The opening of the Suez Canal and the “Trieste system”
In the sixteenth century, the Venetians dreamt of making the world smaller by connecting the Gulf of Suez to the Mediterranean so as not to have to sail around Africa. In the Napoleonic era, the French dreamt of the same thing. And it was the “Great Frenchman” Ferdinand de Lesseps who took charge of making the dream reality. Between 1854 and 1856, Lesseps had obtained permission from the Khedive of Egypt and Sudan to build a canal open to ships of all nations. The construction company, founded in 1859, was jointly owned and supported by France and Austria. But Trieste, then part of the Austrian Empire, also played a key role in the story, through Pasquale Revoltella.
Born in Venice to a modest family, Pasquale soon moved to Trieste. After losing his father, he started work very young, showing a great spirit of initiative.
Map of the region of operation under the East Department of Generali (1912) Assicurazioni Generali Historical Archive ph. Massimo Gardone
In the mid-nineteenth century, he was one of the most respected businessmen in the city. A financier, town councillor, stock exchange deputy, philanthropist and art collector (his collection continues to grow even today through the bequest to the Revoltella Museum in Trieste), director of Generali, he had influential friends, like Baron de Bruck, founder of Lloyd Austriaco and Vienna’s future minister of commerce and finance.
Having become Vice President of the Suez Canal Company, Revoltella poured all his determination into the project. The opening of the canal was his dream too, tied to a personal vision for the development of Trieste and the port, which was experiencing a stagnant business period at the time. On the one hand, the costs of the Italian-Austrian conflicts had unsettled the economic climate; on the other, the lack of railway connections with the hinterland had moved the hub of trade elsewhere. So Revoltella set sail for Egypt, where he met prominent people and expanded his collections with amulets, scarabs, and a canopic jar. But, above all, he emphasised Trieste’s role in the new economic geography.
He died shortly before the inauguration of the canal, which took place in 1869 with formal celebrations. Representing Trieste was Giuseppe de Morpurgo, a prominent entrepreneur in the city, Vice-Chairman of the city council and the Chamber of Commerce, and also a director of Generali. When Emperor Franz Joseph urged the city to be the first to reap the benefits of the initiative, Morpurgo reminded him that the central government also had to play its part, building the railway it still lacked. During his stay, he wrote a report for the Chamber of Commerce, extolling the benefits of the canal, and sent his wife and children long letters with his impressions of his journeys and the curiosities of a world so close yet so exotic.

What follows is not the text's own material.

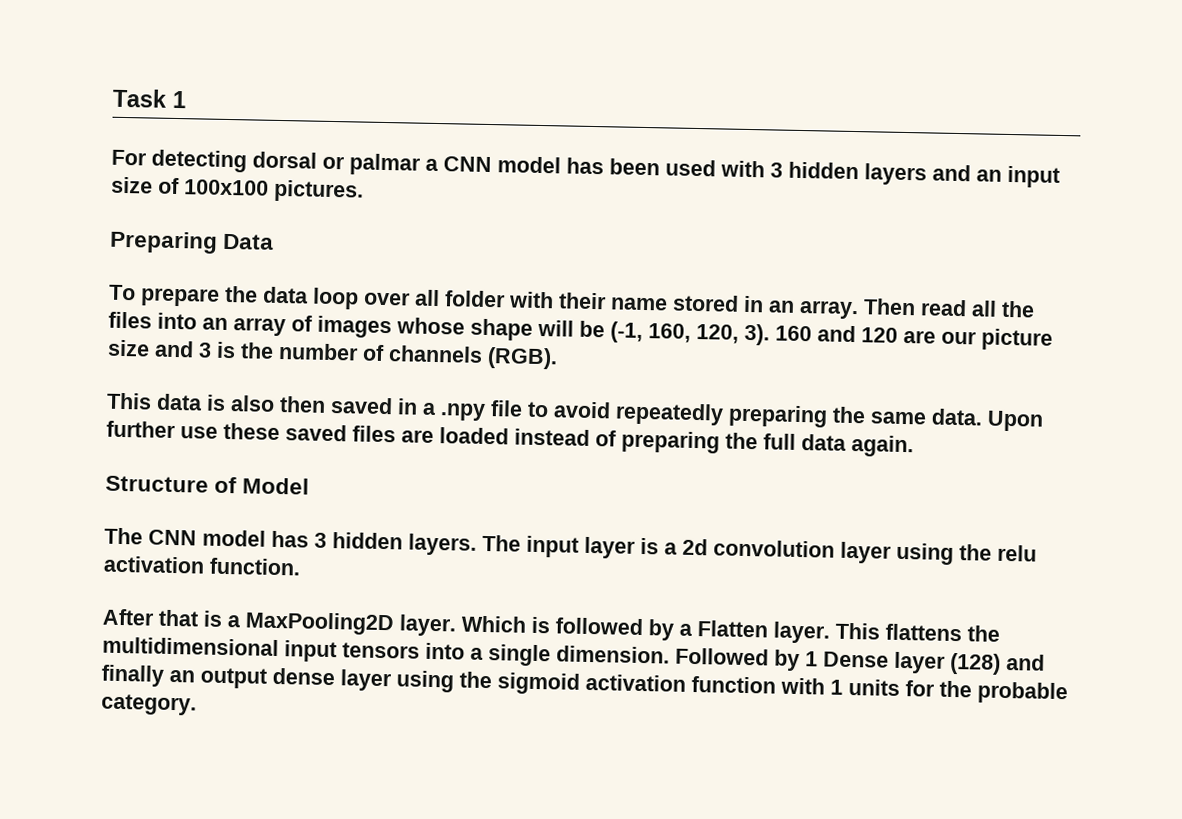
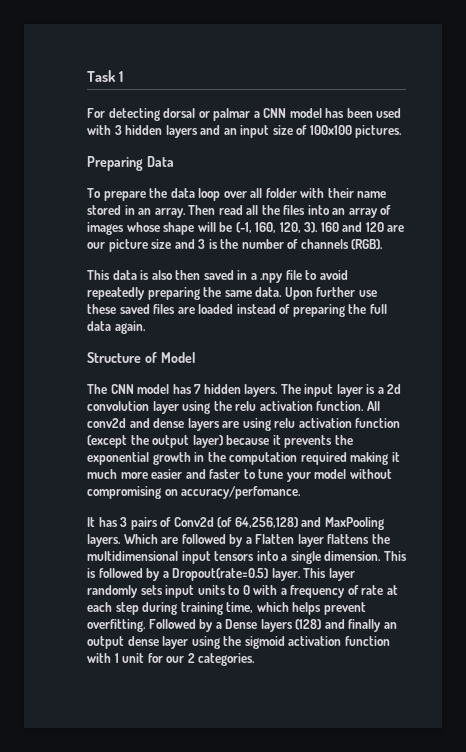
[314,532,327,548] 3 -> [194,384,202,394] 7
[102,608,551,637] // After that is a MaxPooling2D layer. Which is -> [366,401,380,411] [87,418,401,431] [87,435,353,448] [87,452,400,465] [87,469,392,482] [87,486,302,499] [87,517,384,530] [87,534,179,547] All conv2d and dense layers are using relu activation function (except the output layer) because it prevents the exponential growth in the computation required making it much more easier and faster to tune your model without compromising on accuracy/perfomance. // It has 3 pairs of Conv2d (of 64,256,128) and MaxPooling layers. Which are
[773,621,880,644] layer. This -> [297,534,324,547] layer
[675,647,946,674] Followed by 1 Dense layer -> [383,551,407,561] [87,568,355,581] [87,585,398,598] [87,602,366,615] [87,619,293,632] This is followed by a Dropout(rate=0.5) layer. This layer randomly sets input units to 0 with a frequency of rate at each step during training time, which helps prevent overfitting. Followed by a Dense layers
[848,679,1068,705] [101,693,197,716] units for the probable category. -> [122,653,256,666] unit for our 2 categories.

Revoltella’s and Morpurgo’s efforts were not in vain. After Suez, Trieste’s banking system was boosted, as was the influx of Austro-German capital into local businesses. Trieste’s trade expanded and the city was populated at a spectacular rate.
After Suez, as Trieste’s middle class grew and the city’s cosmopolitanism seemed to guarantee lasting economic success, Generali expanded its markets around the globe. Its partnership with Lloyd Austriaco continued: in the 1880s, its agents promoted Generali policies in the ports along the routes crossed by the shipping company. Thus, Generali’s expertise was shared with the rest of the world, facilitating the dynamics of internationalisation in the insurance sector.
The change was staggering, also in terms of figures: in 1870, when the Suez canal opened completely, 400 ships passed through it (1 and a half per day), 3,444 passed through in 1900 (10 per day), and 5,085 in 1913 (15 per day).
Over the years, Generali established representatives along the new lines of commercial expansion: on one hand the Mediterranean area, and on the other, the major overseas ports.
Generali was aboard cargo ships along routes across the world. Even in the 1950s, their cupboards still smelled of tea, coffee, liquorice, curry, and cardamom, and sailing or steamship logbooks for Shanghai and Hong Kong were still to be found in their attics.